Tally the lines in the entries below where the string "circulation" occurs. Reply with the total alone.

=== The data ===

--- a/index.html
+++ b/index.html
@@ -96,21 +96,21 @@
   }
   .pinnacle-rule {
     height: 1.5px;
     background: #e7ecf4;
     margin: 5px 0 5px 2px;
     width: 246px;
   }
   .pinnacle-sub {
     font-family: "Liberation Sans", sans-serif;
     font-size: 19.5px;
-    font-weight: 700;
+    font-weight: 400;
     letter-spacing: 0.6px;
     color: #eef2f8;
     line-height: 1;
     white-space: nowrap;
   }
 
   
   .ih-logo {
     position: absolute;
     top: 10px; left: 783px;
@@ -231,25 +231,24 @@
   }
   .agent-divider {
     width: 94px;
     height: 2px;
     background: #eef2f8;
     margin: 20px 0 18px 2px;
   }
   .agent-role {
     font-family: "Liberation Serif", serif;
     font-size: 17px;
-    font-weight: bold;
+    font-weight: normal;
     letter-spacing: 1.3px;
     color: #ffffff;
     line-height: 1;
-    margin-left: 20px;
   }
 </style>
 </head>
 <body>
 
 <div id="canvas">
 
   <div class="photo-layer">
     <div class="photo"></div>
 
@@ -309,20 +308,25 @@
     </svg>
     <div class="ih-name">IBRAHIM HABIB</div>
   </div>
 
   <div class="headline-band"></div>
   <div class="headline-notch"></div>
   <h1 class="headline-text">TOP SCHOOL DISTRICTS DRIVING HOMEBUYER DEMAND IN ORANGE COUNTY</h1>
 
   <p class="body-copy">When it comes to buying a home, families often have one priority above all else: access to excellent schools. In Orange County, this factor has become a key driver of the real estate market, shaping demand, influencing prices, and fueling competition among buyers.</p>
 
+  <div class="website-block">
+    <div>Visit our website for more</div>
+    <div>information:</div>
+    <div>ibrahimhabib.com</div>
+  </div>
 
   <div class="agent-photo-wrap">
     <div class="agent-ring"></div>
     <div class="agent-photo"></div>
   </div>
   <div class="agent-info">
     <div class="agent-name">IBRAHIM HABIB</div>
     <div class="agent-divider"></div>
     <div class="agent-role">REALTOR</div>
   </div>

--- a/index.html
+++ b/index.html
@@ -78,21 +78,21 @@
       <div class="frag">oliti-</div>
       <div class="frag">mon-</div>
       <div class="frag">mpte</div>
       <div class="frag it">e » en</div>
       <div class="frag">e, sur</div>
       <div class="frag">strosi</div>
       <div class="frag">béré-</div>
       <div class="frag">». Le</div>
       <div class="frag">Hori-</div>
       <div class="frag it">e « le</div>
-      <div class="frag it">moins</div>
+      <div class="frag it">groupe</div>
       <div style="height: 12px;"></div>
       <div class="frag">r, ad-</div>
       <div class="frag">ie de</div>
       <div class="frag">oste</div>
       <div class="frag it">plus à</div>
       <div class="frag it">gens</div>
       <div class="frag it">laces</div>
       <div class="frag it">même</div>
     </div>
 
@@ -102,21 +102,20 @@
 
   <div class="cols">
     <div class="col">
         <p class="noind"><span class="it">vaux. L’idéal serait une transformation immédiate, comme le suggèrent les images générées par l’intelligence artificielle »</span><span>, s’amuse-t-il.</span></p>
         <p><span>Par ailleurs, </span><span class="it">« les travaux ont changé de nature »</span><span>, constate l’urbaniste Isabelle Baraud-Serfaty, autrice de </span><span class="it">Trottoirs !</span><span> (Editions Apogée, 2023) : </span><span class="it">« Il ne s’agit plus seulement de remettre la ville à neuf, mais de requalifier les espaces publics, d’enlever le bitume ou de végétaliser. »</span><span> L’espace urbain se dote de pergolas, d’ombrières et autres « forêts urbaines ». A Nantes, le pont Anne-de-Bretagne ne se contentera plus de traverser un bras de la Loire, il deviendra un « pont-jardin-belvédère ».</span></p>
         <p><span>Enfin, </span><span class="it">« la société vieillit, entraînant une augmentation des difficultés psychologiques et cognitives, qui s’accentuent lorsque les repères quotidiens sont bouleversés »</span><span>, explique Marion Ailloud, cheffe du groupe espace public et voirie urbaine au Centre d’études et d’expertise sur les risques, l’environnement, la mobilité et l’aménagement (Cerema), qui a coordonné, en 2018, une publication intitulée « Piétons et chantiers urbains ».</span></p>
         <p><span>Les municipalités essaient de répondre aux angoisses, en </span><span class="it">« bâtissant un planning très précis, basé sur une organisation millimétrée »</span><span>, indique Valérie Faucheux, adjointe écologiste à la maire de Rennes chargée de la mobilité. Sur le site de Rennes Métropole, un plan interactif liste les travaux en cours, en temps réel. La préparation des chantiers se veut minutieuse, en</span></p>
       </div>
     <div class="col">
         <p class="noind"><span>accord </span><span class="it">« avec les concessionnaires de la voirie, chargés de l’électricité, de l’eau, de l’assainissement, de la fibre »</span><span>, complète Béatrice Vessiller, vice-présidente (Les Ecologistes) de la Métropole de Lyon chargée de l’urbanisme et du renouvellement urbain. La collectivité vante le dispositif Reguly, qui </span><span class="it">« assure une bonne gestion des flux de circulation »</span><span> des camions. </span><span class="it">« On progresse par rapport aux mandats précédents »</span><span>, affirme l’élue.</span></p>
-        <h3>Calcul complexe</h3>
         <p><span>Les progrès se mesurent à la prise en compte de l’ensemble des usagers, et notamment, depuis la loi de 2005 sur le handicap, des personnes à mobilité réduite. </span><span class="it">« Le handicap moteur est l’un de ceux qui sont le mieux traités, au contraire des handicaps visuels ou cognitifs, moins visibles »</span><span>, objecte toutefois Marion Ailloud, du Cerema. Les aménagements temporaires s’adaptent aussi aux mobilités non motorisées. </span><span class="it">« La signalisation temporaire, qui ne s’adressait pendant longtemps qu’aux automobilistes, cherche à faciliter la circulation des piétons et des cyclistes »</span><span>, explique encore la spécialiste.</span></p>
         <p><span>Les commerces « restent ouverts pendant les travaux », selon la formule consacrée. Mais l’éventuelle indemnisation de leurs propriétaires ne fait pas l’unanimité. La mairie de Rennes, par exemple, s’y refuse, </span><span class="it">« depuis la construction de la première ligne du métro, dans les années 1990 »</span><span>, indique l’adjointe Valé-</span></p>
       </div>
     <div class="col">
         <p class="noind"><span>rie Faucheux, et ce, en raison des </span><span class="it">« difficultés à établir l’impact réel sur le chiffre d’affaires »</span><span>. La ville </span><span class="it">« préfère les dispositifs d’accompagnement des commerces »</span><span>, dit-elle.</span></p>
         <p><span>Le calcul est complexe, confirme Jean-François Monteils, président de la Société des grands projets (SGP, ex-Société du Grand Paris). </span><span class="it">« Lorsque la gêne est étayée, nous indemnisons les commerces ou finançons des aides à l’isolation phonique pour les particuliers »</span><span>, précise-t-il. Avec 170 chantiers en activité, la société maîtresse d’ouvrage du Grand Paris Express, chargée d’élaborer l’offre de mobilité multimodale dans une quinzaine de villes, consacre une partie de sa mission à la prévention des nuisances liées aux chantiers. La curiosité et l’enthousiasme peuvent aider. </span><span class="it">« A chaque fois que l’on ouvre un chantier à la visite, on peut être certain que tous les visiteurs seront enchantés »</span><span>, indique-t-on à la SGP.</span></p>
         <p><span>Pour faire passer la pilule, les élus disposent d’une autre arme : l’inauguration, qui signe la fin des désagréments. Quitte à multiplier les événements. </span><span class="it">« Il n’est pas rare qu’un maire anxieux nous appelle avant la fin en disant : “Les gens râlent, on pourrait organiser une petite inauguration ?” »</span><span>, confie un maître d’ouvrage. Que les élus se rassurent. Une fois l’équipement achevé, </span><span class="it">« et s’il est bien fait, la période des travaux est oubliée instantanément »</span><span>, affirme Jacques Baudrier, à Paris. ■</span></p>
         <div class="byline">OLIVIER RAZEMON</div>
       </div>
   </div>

===

## Solution to the problem
2